Linux Kernel Configuration: Unicode support
File systems --->
 Native Language Support --->
   (utf8) Default NLS Option
   <*>   NLS UTF8

Now your filenames will be encoded in utf8 per default, after you re-compile your kernel.

If you compiled it as a module, be sure to load it:

modprobe nls_utf8

To avoid doing this every time you boot, add "nls_utf8" to your /etc/modules.autoload.d/kernel-2.6 or -2.4 file.

[edit] Kernel Bugs

Please note that there exists a bug in some Linux kernel versions which affects UTF-8 locales using dead keys. The issue has reportedly been solved since kernel version 2.6.11.

[edit] Installing locales

The system locales come with the glibc package. By default almost all possible locales are installed, though you can choose to install only the locales you need.

See TIP Specifying only needed locales for instructions.

[edit] Console setup

In ~root/.bashrc add

File: ~/.bashrc
if [[ $TERM = "linux" ]]; then
  unicode_start
fi

to set the console into unicode mode on root's login (use "unicode_start foo_font" to set your custom font).

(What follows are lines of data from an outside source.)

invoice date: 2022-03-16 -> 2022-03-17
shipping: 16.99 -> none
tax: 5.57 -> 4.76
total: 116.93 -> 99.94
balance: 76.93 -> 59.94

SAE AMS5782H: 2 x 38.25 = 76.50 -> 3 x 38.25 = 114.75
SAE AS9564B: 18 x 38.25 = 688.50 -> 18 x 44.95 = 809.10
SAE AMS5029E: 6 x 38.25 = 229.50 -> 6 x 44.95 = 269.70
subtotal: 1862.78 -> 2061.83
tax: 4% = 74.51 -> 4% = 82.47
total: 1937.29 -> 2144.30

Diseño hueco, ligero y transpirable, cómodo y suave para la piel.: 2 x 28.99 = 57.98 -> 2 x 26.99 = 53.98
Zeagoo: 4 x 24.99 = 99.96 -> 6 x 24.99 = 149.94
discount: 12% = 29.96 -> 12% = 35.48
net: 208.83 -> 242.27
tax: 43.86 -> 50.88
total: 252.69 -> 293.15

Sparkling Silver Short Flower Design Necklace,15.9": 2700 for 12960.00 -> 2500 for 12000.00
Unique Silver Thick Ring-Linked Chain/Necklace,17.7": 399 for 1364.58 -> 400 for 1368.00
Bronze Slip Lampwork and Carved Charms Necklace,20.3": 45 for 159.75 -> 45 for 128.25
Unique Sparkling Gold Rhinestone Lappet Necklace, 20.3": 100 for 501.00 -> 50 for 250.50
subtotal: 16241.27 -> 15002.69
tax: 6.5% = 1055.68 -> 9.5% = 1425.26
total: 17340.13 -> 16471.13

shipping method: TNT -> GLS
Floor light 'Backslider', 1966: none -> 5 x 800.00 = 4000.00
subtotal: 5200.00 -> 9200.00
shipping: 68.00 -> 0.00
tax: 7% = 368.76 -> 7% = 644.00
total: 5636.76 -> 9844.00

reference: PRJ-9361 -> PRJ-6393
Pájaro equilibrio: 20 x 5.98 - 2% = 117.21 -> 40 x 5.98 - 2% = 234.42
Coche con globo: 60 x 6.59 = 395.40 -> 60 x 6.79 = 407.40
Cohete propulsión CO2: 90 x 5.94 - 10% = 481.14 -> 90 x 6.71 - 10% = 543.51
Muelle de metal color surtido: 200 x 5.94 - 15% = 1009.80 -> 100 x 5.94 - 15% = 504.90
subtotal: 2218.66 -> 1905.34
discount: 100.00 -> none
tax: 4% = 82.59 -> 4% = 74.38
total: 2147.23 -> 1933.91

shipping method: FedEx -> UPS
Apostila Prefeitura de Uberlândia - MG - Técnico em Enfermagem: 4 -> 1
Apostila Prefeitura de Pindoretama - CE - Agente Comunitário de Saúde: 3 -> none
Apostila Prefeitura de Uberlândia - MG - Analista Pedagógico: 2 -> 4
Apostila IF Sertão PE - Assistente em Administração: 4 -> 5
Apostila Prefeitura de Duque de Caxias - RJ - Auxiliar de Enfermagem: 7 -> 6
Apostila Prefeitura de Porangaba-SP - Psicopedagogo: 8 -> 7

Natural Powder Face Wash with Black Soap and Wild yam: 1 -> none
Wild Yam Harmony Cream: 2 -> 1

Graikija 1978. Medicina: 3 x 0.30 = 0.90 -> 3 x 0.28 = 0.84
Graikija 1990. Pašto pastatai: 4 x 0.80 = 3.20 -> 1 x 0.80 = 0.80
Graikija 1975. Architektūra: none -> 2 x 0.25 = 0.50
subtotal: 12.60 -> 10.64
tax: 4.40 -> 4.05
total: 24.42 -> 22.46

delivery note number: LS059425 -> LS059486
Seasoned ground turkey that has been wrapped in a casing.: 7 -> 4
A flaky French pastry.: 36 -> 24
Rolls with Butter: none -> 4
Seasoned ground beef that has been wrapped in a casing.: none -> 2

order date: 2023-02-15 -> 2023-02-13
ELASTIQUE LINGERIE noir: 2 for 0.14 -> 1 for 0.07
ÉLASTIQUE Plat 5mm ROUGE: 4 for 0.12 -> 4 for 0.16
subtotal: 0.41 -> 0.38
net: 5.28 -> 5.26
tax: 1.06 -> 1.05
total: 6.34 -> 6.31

But, since "unicode_start" requires root privileges, you can instead configure your Gentoo system to default to unicode consoles for all logins. For this to work, you must have a recent version of sys-apps/baselayout installed (>=sys-apps/baselayout-1.11.9).

First, change the unicode setting in /etc/rc.conf

File: /etc/rc.conf
UNICODE="yes"

Mind the case. UNICODE="YES" will NOT work.

Then, to install a good font for UTF-8 consoles called terminus

Code: emerge terminus
emerge -av media-fonts/terminus-font


Also edit the following files, according to their comments:

/etc/conf.d/consolefont
/etc/conf.d/keymaps


One example for setting the console font is

File: /etc/conf.d/consolefont
CONSOLEFONT="ter-v16b"
#CONSOLETRANSLATION=""


Now, reboot the system, and the system INIT will automatically enable UTF-8 capability on all console logins. However, a particular console login won't actually display in UTF-8 until receiving a switch-to-unicode escape sequence.

The last step is to make the following change so that the switch-to-unicode escape sequence executes at each login

File: ~/.bash_profile
if test -t 1 -a -t 2 ; then
        echo -n -e '\033%G'
fi

This code instructs the console to switch to unicode if running from a console TTY (and not a terminal emulator or remote shell). In fact, this code block is directly from the internals of the "unicode_start" command.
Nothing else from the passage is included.